Work item: Retype the line with "The save management" in it, then each line after it to the end of the data, word for word.

Revision comparison data
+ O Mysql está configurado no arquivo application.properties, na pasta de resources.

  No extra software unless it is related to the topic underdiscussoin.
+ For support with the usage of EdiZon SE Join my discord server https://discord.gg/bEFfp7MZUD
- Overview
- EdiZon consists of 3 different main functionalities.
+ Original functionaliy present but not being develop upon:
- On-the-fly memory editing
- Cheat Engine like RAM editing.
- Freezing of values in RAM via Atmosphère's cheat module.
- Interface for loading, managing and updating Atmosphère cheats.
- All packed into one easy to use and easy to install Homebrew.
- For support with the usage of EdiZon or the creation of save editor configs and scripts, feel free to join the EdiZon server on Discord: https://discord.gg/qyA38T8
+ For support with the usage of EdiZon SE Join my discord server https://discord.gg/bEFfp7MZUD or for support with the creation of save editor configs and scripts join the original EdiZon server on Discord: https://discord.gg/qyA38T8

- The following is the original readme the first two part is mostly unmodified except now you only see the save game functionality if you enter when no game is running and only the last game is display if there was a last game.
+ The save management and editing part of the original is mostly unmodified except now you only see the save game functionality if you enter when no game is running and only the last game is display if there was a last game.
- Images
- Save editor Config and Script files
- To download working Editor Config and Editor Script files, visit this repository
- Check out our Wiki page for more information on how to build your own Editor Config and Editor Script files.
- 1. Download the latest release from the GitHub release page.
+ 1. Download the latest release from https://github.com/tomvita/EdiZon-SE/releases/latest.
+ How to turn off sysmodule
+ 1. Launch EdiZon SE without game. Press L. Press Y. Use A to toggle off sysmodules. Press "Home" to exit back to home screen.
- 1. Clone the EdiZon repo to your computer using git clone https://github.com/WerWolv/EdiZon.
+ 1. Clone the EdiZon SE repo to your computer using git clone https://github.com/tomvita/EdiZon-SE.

Exercise solution:
+ The save management and editing part of the original is mostly unmodified except now you only see the save game functionality if you enter when no game is running and only the last game is display if there was a last game.
- Images
- Save editor Config and Script files
- To download working Editor Config and Editor Script files, visit this repository
- Check out our Wiki page for more information on how to build your own Editor Config and Editor Script files.
- 1. Download the latest release from the GitHub release page.
+ 1. Download the latest release from https://github.com/tomvita/EdiZon-SE/releases/latest.
+ How to turn off sysmodule
+ 1. Launch EdiZon SE without game. Press L. Press Y. Use A to toggle off sysmodules. Press "Home" to exit back to home screen.
- 1. Clone the EdiZon repo to your computer using git clone https://github.com/WerWolv/EdiZon.
+ 1. Clone the EdiZon SE repo to your computer using git clone https://github.com/tomvita/EdiZon-SE.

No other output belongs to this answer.